» Work to be completed
Down to the last line, write out the entries below exactly and omit all pictures.

Saved data entries

• • •

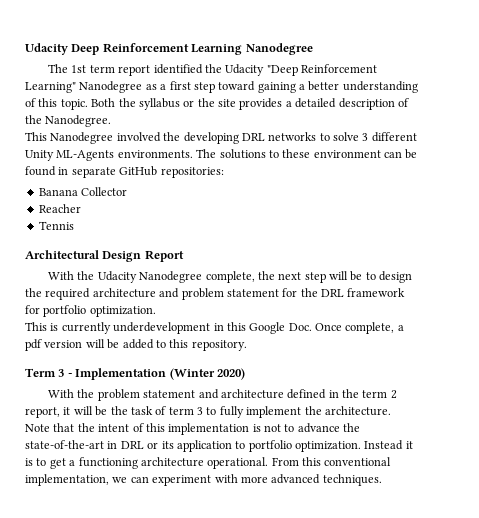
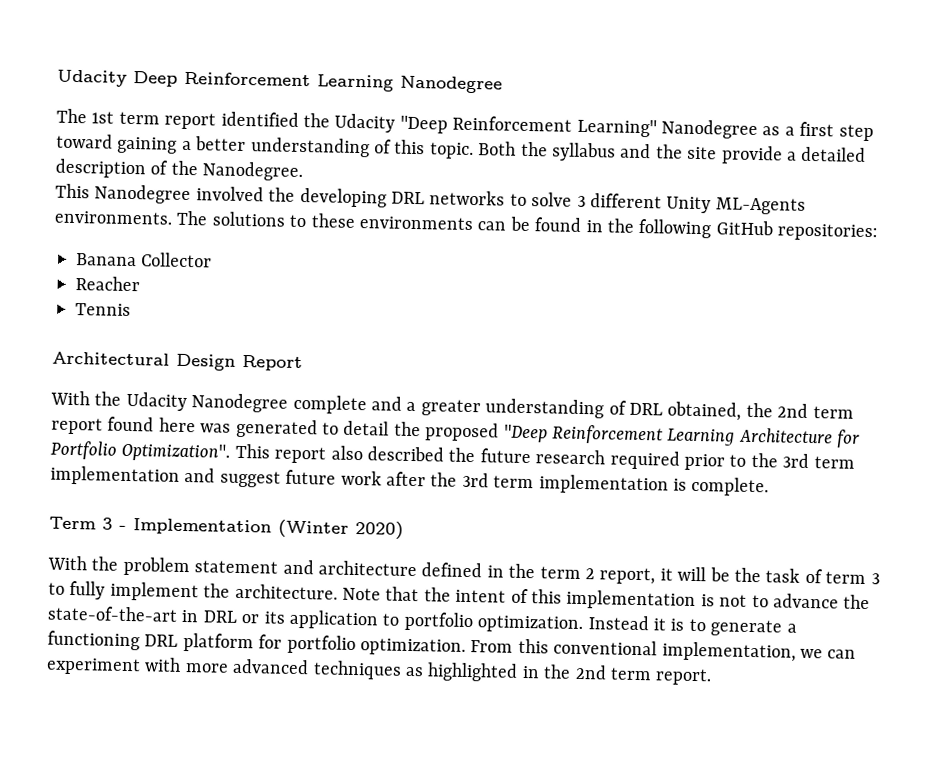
[183,100,195,107] or -> [620,143,652,159] and
[239,98,283,110] provides -> [720,145,783,165] provide
[313,150,381,158] environment -> [359,216,473,231] environments
[71,167,116,178] separate -> [606,218,712,239] the following
[205,271,413,283] [25,288,406,300] [25,305,156,317] [25,322,404,334] [25,339,247,351] complete, the next step will be to design the required architecture and problem statement for the DRL framework for portfolio optimization. // This is currently underdevelopment in this Google Doc. Once complete, a pdf version will be added to this repository. -> [292,394,854,421] [51,416,861,448] [50,440,855,471] [50,465,770,497] complete and a greater understanding of DRL obtained, the 2nd term report found here was generated to detail the proposed "Deep Reinforcement Learning Architecture for Portfolio Optimization". This report also described the future research required prior to the 3rd term implementation and suggest future work after the 3rd term implementation is complete.
[49,458,66,469] get -> [710,619,783,637] generate
[140,457,269,469] architecture operational. -> [144,632,466,656] DRL platform for portfolio optimization.
[322,474,382,486] techniques. -> [312,660,713,686] techniques as highlighted in the 2nd term report.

• • •

» Answer box
[183,100,195,107] or -> [620,143,652,159] and
[239,98,283,110] provides -> [720,145,783,165] provide
[313,150,381,158] environment -> [359,216,473,231] environments
[71,167,116,178] separate -> [606,218,712,239] the following
[205,271,413,283] [25,288,406,300] [25,305,156,317] [25,322,404,334] [25,339,247,351] complete, the next step will be to design the required architecture and problem statement for the DRL framework for portfolio optimization. // This is currently underdevelopment in this Google Doc. Once complete, a pdf version will be added to this repository. -> [292,394,854,421] [51,416,861,448] [50,440,855,471] [50,465,770,497] complete and a greater understanding of DRL obtained, the 2nd term report found here was generated to detail the proposed "Deep Reinforcement Learning Architecture for Portfolio Optimization". This report also described the future research required prior to the 3rd term implementation and suggest future work after the 3rd term implementation is complete.
[49,458,66,469] get -> [710,619,783,637] generate
[140,457,269,469] architecture operational. -> [144,632,466,656] DRL platform for portfolio optimization.
[322,474,382,486] techniques. -> [312,660,713,686] techniques as highlighted in the 2nd term report.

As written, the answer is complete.